Marketplace is an installation-wide distribution store. Modules accessed under ib.market are common across the entire installation.

To create ib.market modules, see Publishing developer packages.

Using ib.market modules in UDFs

To use the Python packages in UDFs, import them by prepending ib.market:

import ib.market.<solution-name>
import ib.market.<solution-name>.<submodules>
from ib.market.<solution-name>.<submodules> import <obj-name>

where:

  • <solution-name> is the name in the package.json of the solution published on Marketplace

  • <submodules> is the module to import the desired object from, as contained in the src folder hierarchy

  • <obj-name> is the name of the variable, function, class, and so on

For this example src folder and a <solution-name> of my_pkg, these are valid import statements:

import ib.market.my_pkg
import ib.market.my_pkg.python_file1
from ib.market.my_pkg.python_file1 import function_1
from ib.market.my_pkg.subpkg1.python_file2 import function_2
from ib.market.my_pkg.subpkg1.subpkg2.python_file3 import function_3

Using a specific version of a package

A Python package can have multiple versions available in the Marketplace. However, a flow binary uses only one package version. By default, the import statement imports the latest version of a package.

  • To define a fixed version of a package, create an ib_requirements.txt file in the same folder as the UDF scripts. The format of the ib_requirements.txt file follows the Python requirements.txt file format.

  • To import packages of specific versions, specify a list of <pkg_name>==<version_num>.

Note: Using multiple versions of the same package in a Flow Binary is not supported.

Restrictions for ib.market

  • All ib.market code must first be published to Marketplace.

ib.custom modules

All features with custom Python modules are fully supported across all places where UDFs are used.

Custom Python modules in the ib.custom module must reside in the same filesystem drive as its intended use.

Modules under ib.custom are imported from Python files stored in the .flow folder of the filesystem drive where the ib.custom import occurs. For example, if a UDF sits nested somewhere within my-user/my-repo/fs/Instabase Drive, then files stored within my-user/my-repo/fs/Instabase Drive/.flow/ib/custom will be available for import under the ib.custom root module in that UDF.

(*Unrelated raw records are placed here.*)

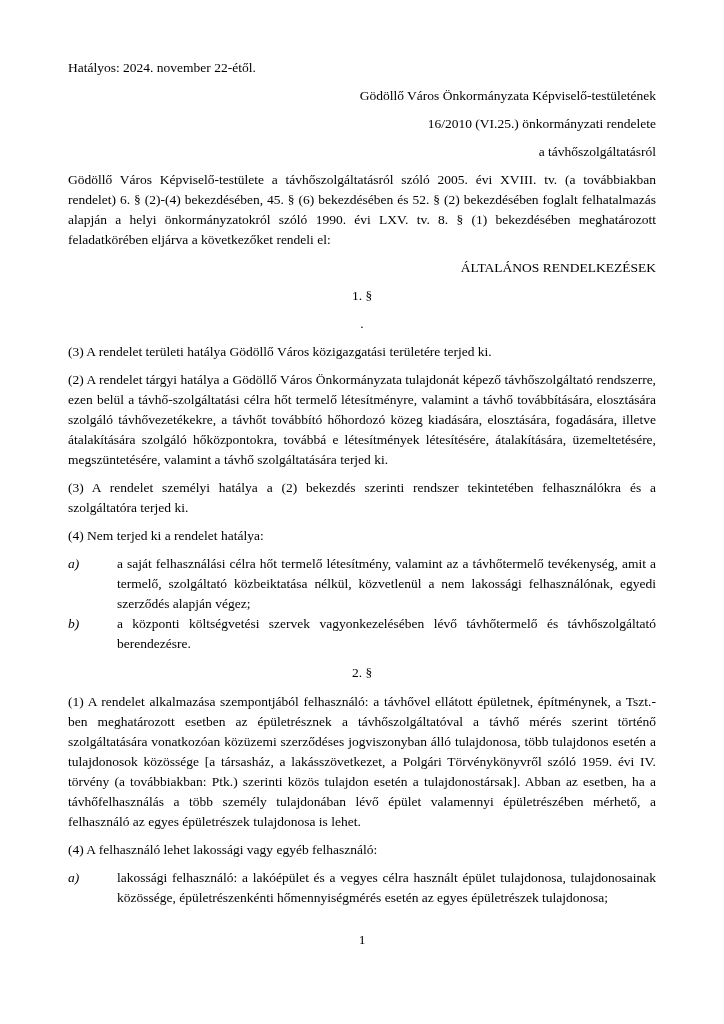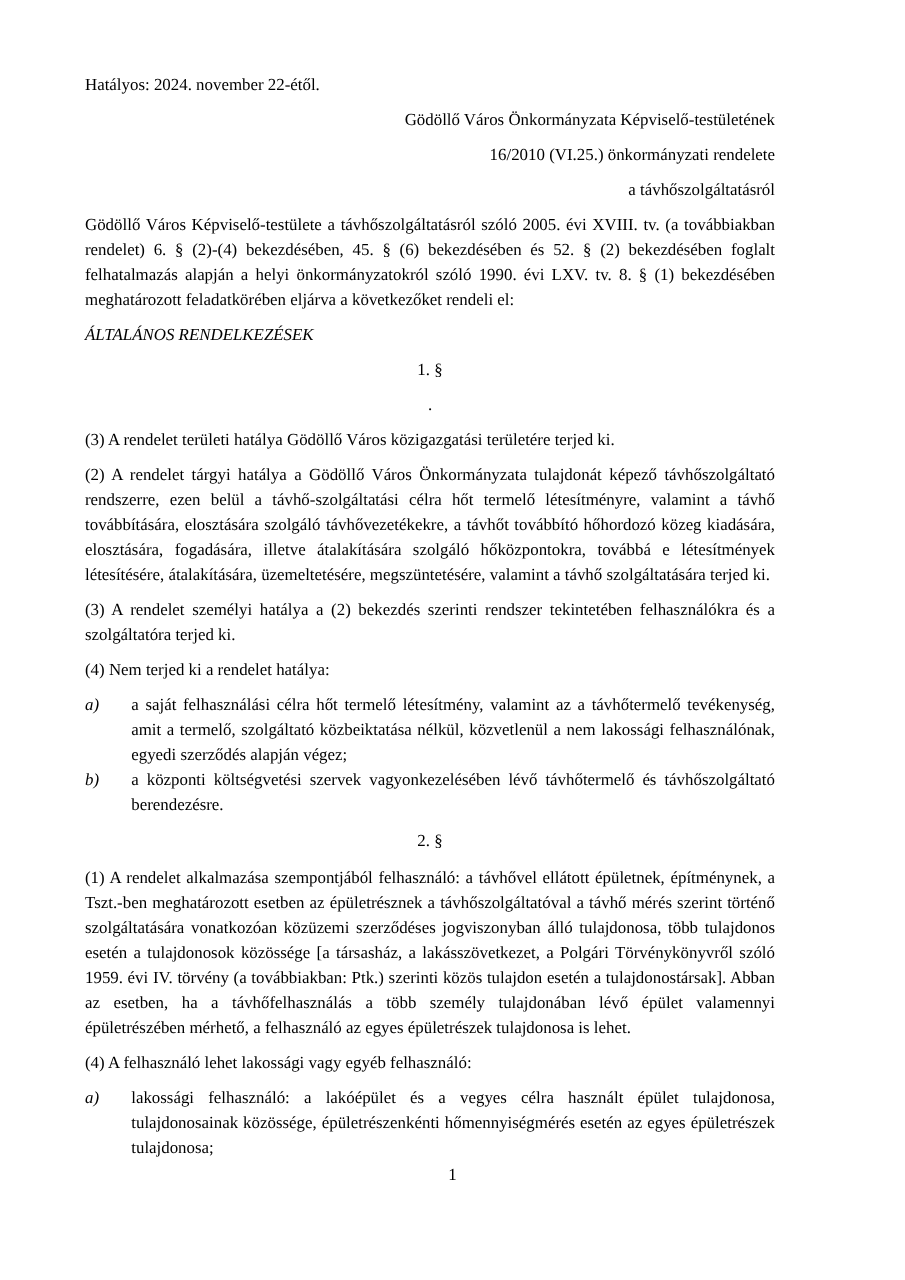--- a/index.html
+++ b/index.html
@@ -14,7 +14,7 @@
     margin: 0 auto;
     background: #ffffff;
     box-sizing: border-box;
-    padding: 58px 104px 0 68px;
+    padding: 58px 68px 0 68px;
     font-family: "Liberation Serif", "DejaVu Serif", serif;
     font-size: 13.5px;
     line-height: 20px;

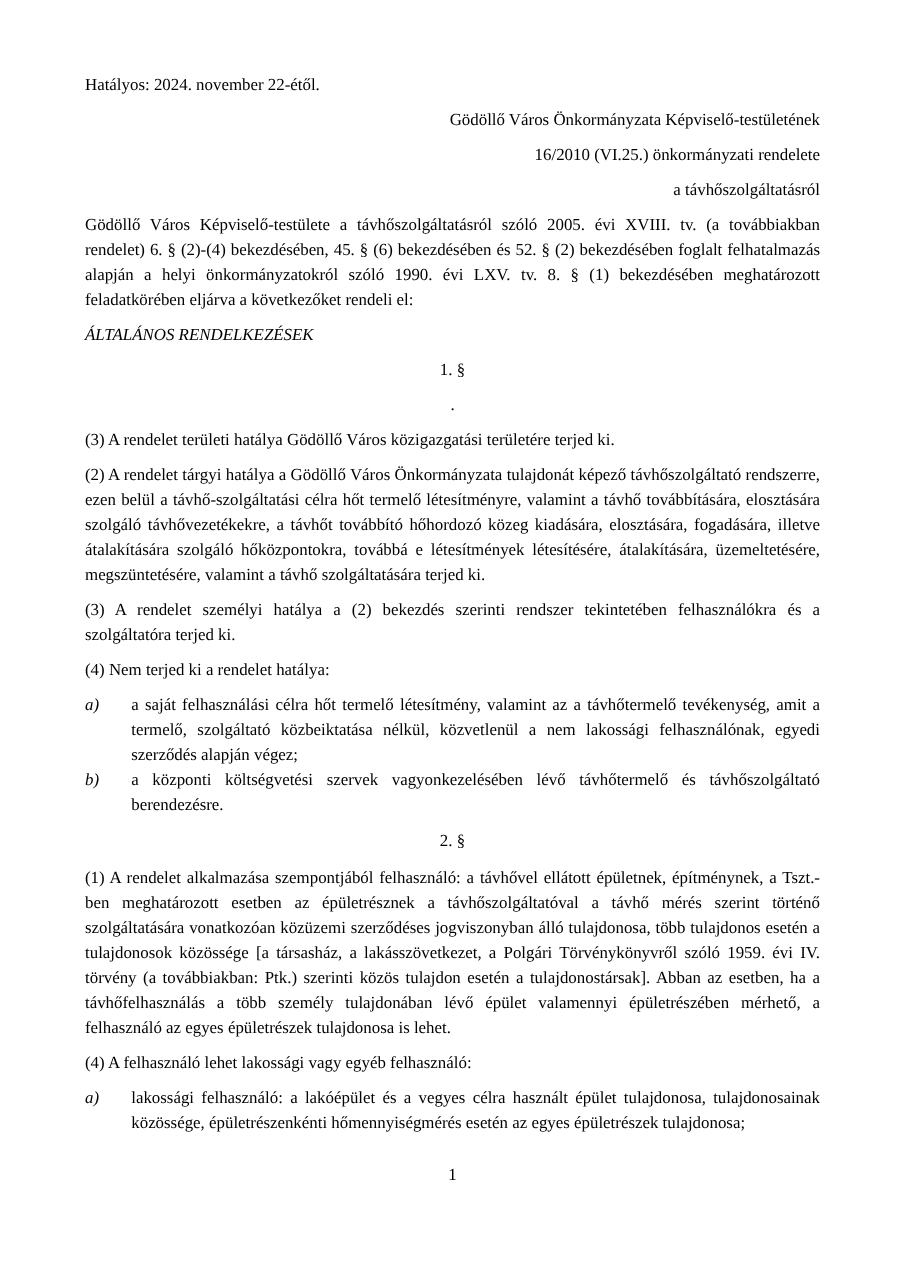--- a/index.html
+++ b/index.html
@@ -34,10 +34,9 @@
   .preamble   { margin-bottom: 9px; }
   .chapter-heading {
     font-weight: bold;
-    text-align: left;
+    text-align: right;
     font-size: 14px;
     margin-bottom: 9px;
-    font-style: italic;
   }
   .section-heading {
     font-weight: bold;

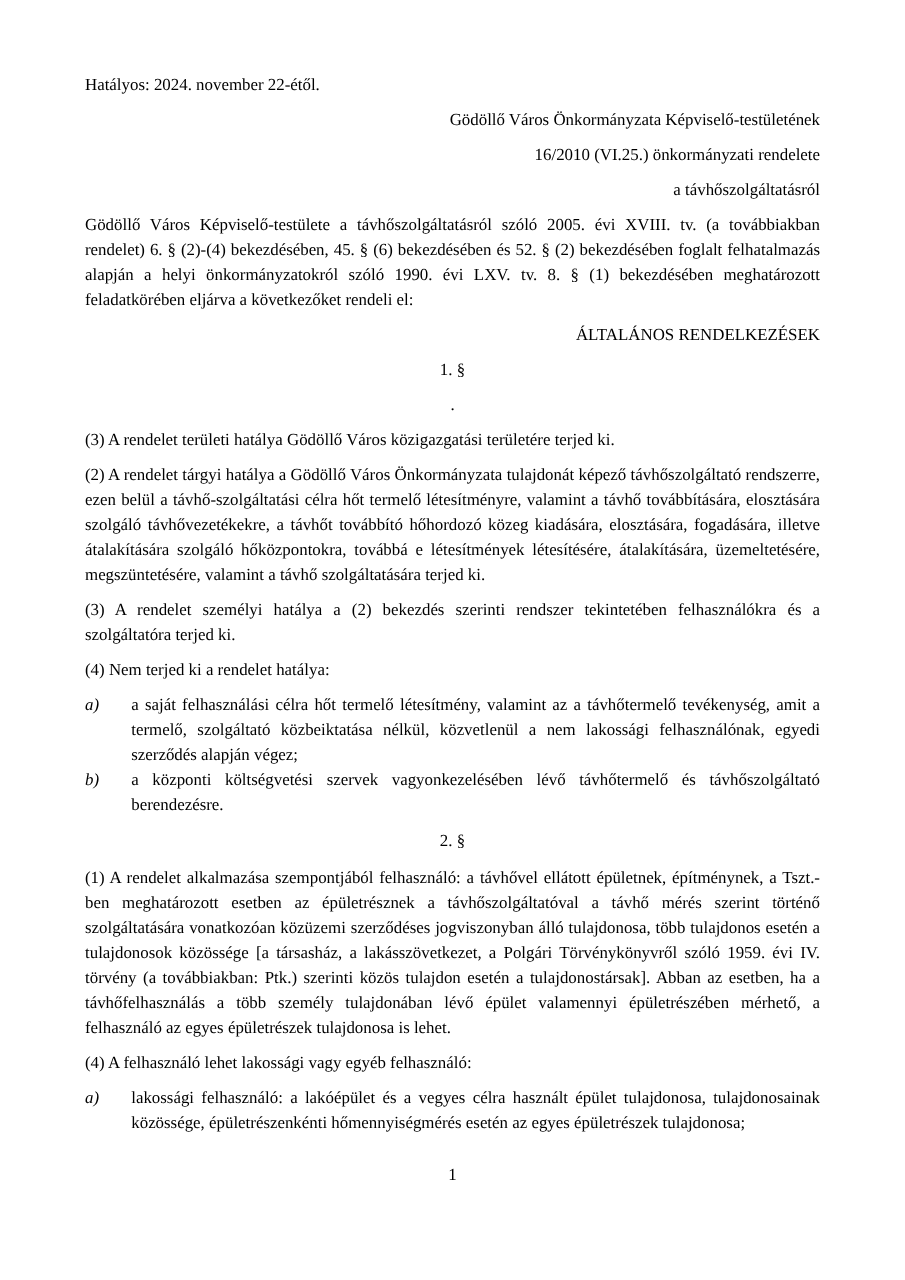--- a/index.html
+++ b/index.html
@@ -60,6 +60,7 @@
   .list-item .item-text {
     flex: 1;
     text-align: justify;
+    margin-left: 12px;
   }
   .list-gap-after { margin-bottom: 9px; }
   .page-number {

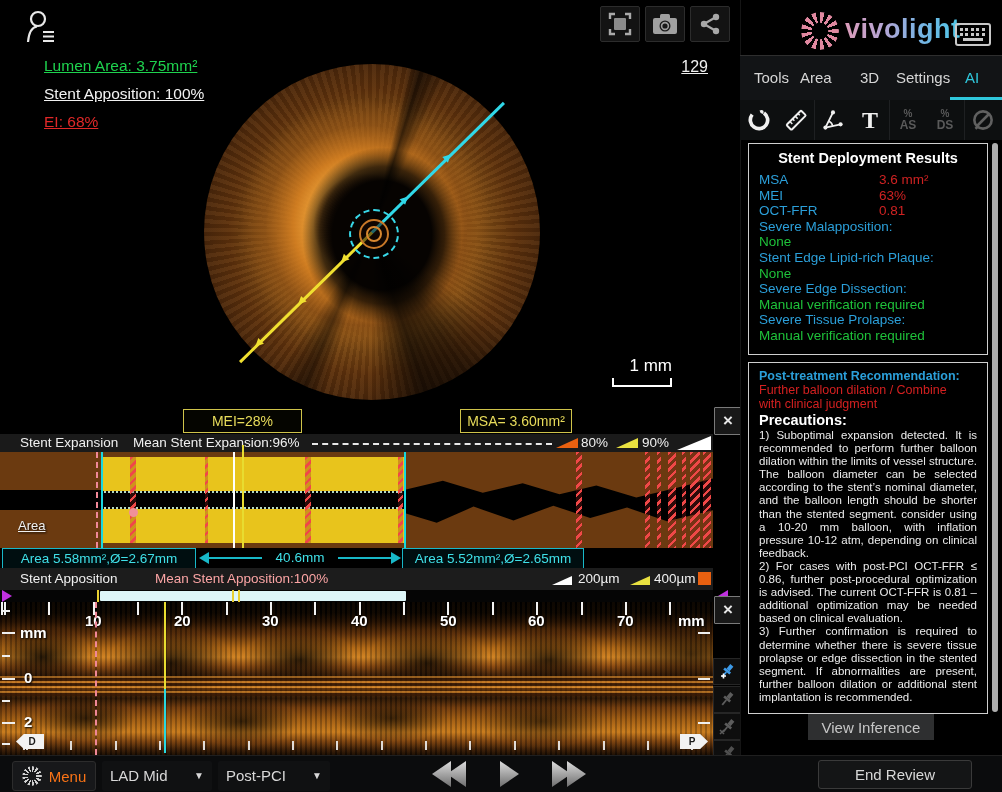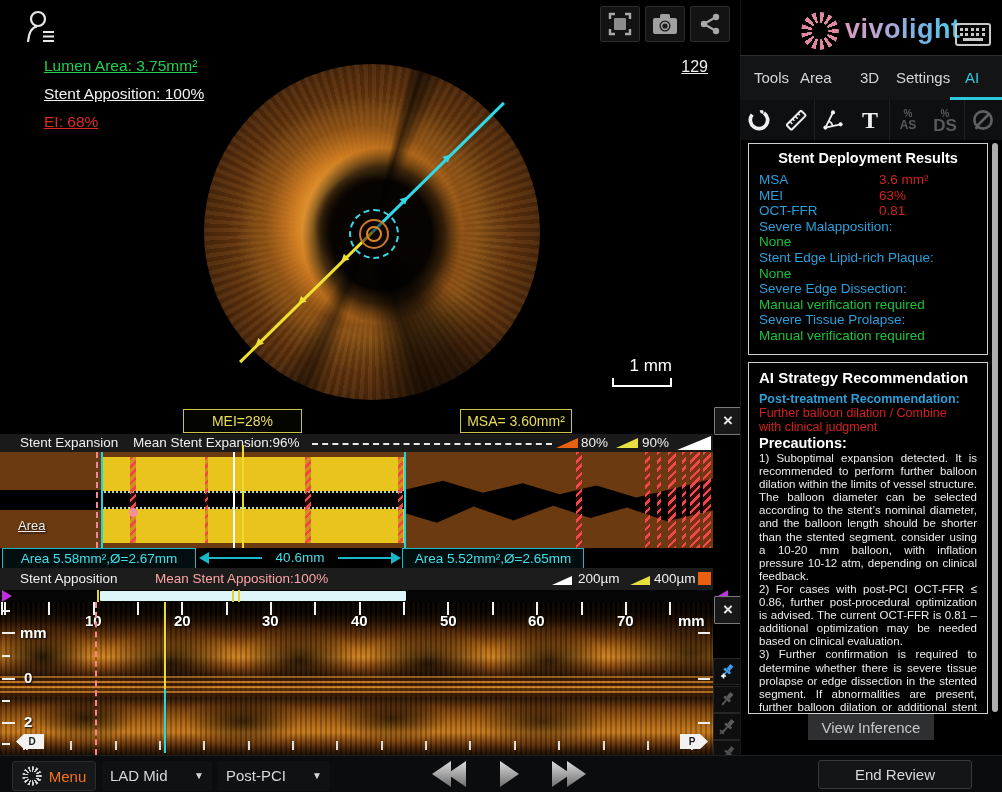--- a/index.html
+++ b/index.html
@@ -361,7 +361,7 @@
   </div>
   <div class="toolcell" style="left:930px;color:#5a5a5a;font-weight:bold;">
     <span style="font-size:10px;line-height:10px;">%</span>
-    <span style="font-size:17px;line-height:13px;">DS</span>
+    <span style="font-size:12px;line-height:13px;">DS</span>
   </div>
   <div class="toolcell" style="left:968px;">
     <svg width="26" height="26" viewBox="0 0 24 24">

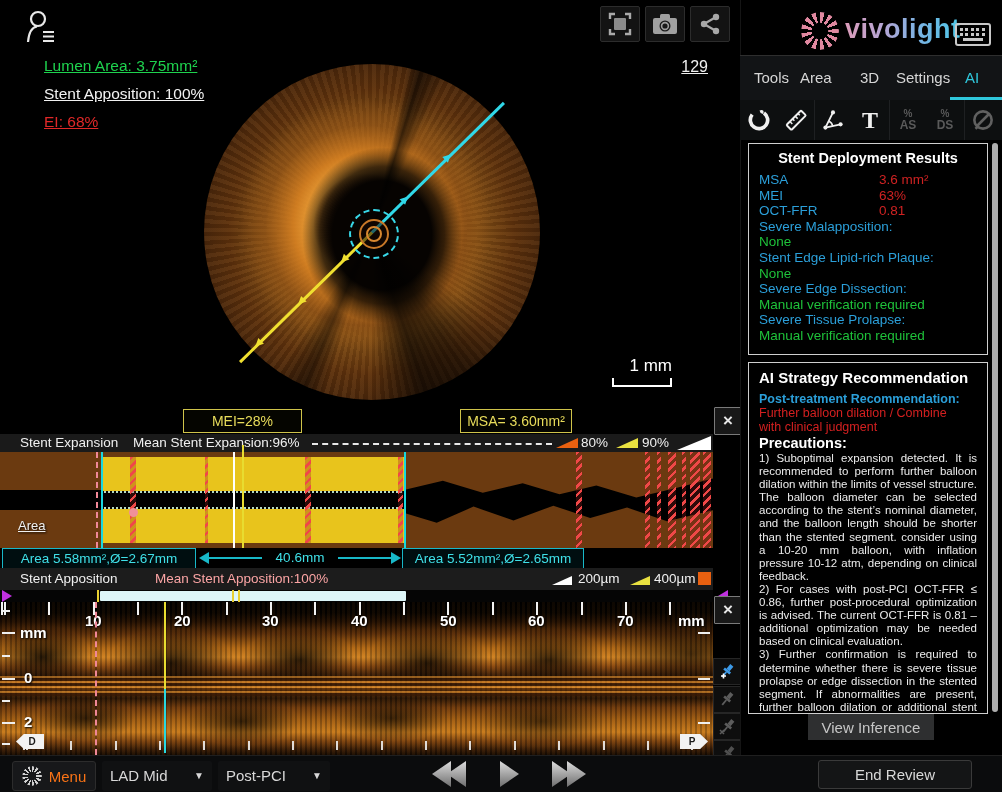--- a/index.html
+++ b/index.html
@@ -386,7 +386,6 @@
   </div>
 
   <div class="panelbox" style="top:362px;height:352px;padding:6px 10px;overflow:hidden;">
-    <div style="font-size:15px;font-weight:bold;color:#fff;margin-bottom:6px;">AI Strategy Recommendation</div>
     <div style="font-size:12.5px;font-weight:bold;color:#2b9fd9;">Post-treatment Recommendation:</div>
     <div style="font-size:12.5px;font-weight:normal;color:#d42020;line-height:14px;width:205px;">Further balloon dilation / Combine with clinical judgment</div>
     <div style="font-size:14.5px;font-weight:bold;color:#fff;margin:1px 0;">Precautions:</div>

To create the .flow/ib/custom folder for a UDF nested somewhere within my-user/my-repo/fs/Instabase Drive:

  1. Navigate to my-user/my-repo/fs/Instabase Drive in the UI

  2. Create a folder named .flow, and navigate to my-user/my-repo/fs/Instabase Drive/.flow

  3. Create a folder named ib, and navigate to my-user/my-repo/fs/Instabase Drive/.flow/ib

  4. Create a folder named custom, and navigate to my-user/my-repo/fs/Instabase Drive/.flow/ib/custom

Within that my-user/my-repo/fs/Instabase Drive/.flow/ib/custom folder, you can add any Python files. For example, the hierarchy of a valid folder structure is:

my-user/my-repo/fs/Instabase Drive/.flow/ib/custom/
|   
+---python_file1.py
|       function_1()
|
+---subpkg1/
    |
    +---python_file2.py
    |       function_2()
    |
    +---subpkg2/
        |
        +---python_file3.py
                function_3()

You can use the Python files in the filesystem drive .flow folder by importing them in UDFs, prepending them with ib.custom. For example:

import ib.custom.<submodules>

where:

  • <submodules> is the module from which to import the desired object, as contained in the .flow/ib/custom folder hierarchy

  • <obj-name> is the name of the variable, function, or class

Suppose you have string helpers called strutils.py in my-user/my-repo/fs/Instabase Drive/.flow/ib/custom/common/strutils.py and strutils.py has a method inside of it called decode. Then, all of the UDFs can refer to strutils.py logic through a custom import, like:

  from ib.custom.common.strutils import decode

  def custom_use_libs_fn(val, **kwargs):
    return decode(val)

  def register(name_to_fn):
    name_to_fn.update({
      'custom_use_libs': {
        'fn': custom_use_libs_fn
      }
    })

ib.custom module restrictions

  • For a UDF in a particular workspace called my-user/my-repo/fs/Instabase Drive/, the root directory where all of the custom code resides is my-user/my-repo/fs/Instabase Drive/.flow/ib/custom.

Reading raw files

To enable a custom Python module to read raw files from the filesystem, use the load_file function with ib.custom modules.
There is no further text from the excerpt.